-- Extracted data --
=== Begin Enclosure ===
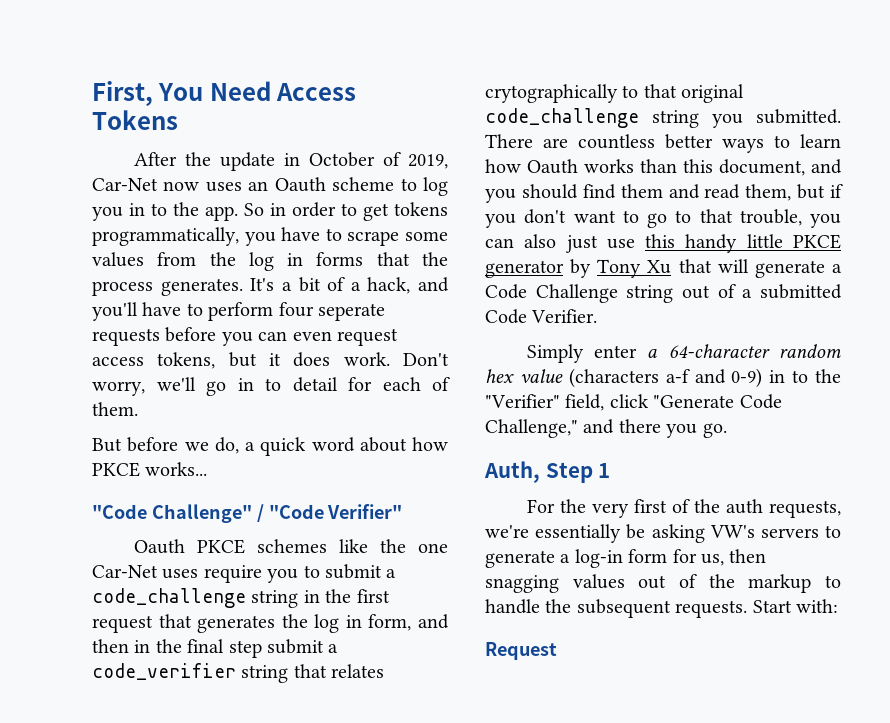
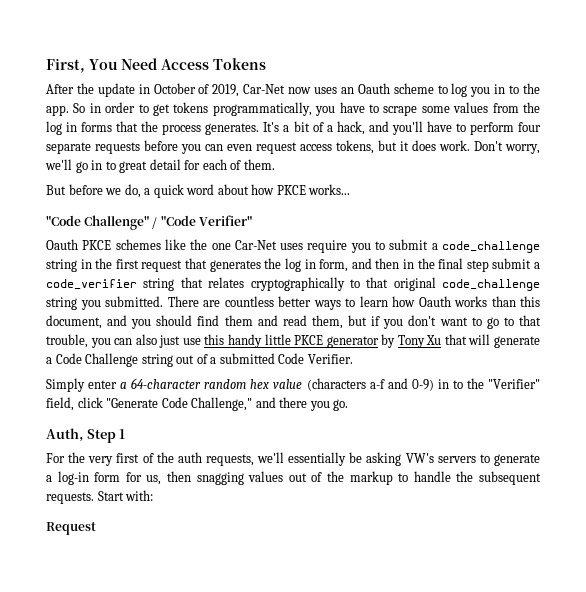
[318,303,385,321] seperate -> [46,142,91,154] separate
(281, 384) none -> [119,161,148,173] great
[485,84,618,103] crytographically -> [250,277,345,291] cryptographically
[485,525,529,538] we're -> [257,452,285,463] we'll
=== End Enclosure ===
=== Begin Enclosure ===
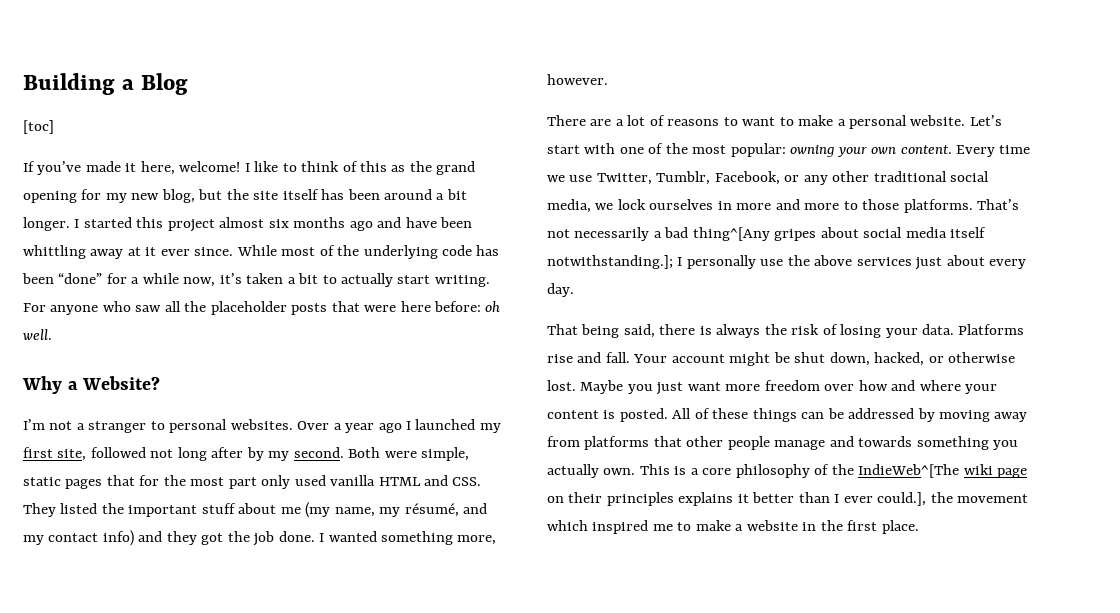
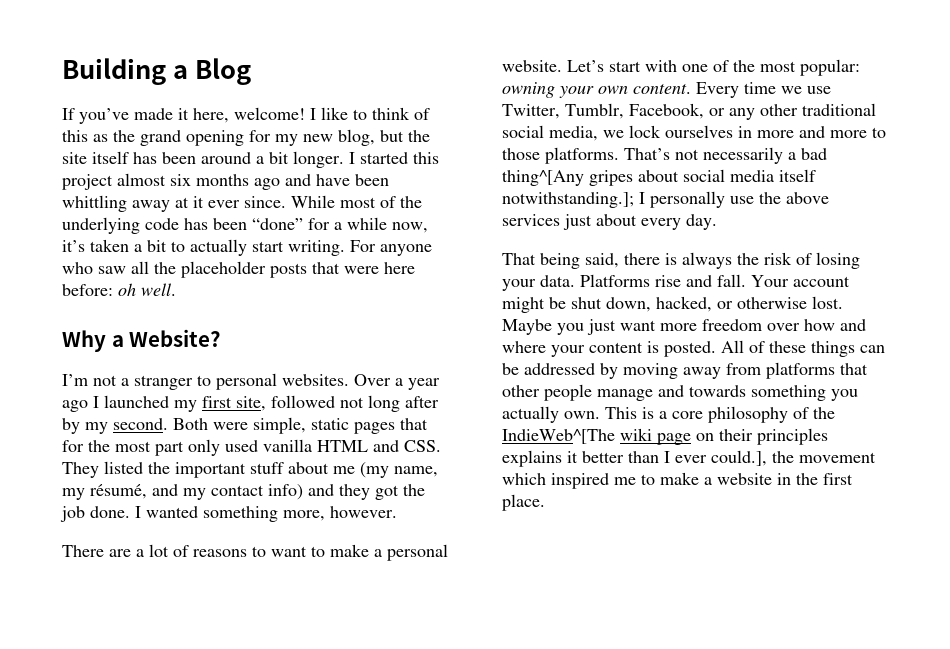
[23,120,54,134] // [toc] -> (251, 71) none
=== End Enclosure ===
-- Directions for this task --
An exact copy of the lines above between the line holding "[485,84,618,103] crytographically ->" and the line holding "[485,525,529,538] we're ->", inclusive, is the whole answer.

-- Result of this task --
[485,84,618,103] crytographically -> [250,277,345,291] cryptographically
[485,525,529,538] we're -> [257,452,285,463] we'll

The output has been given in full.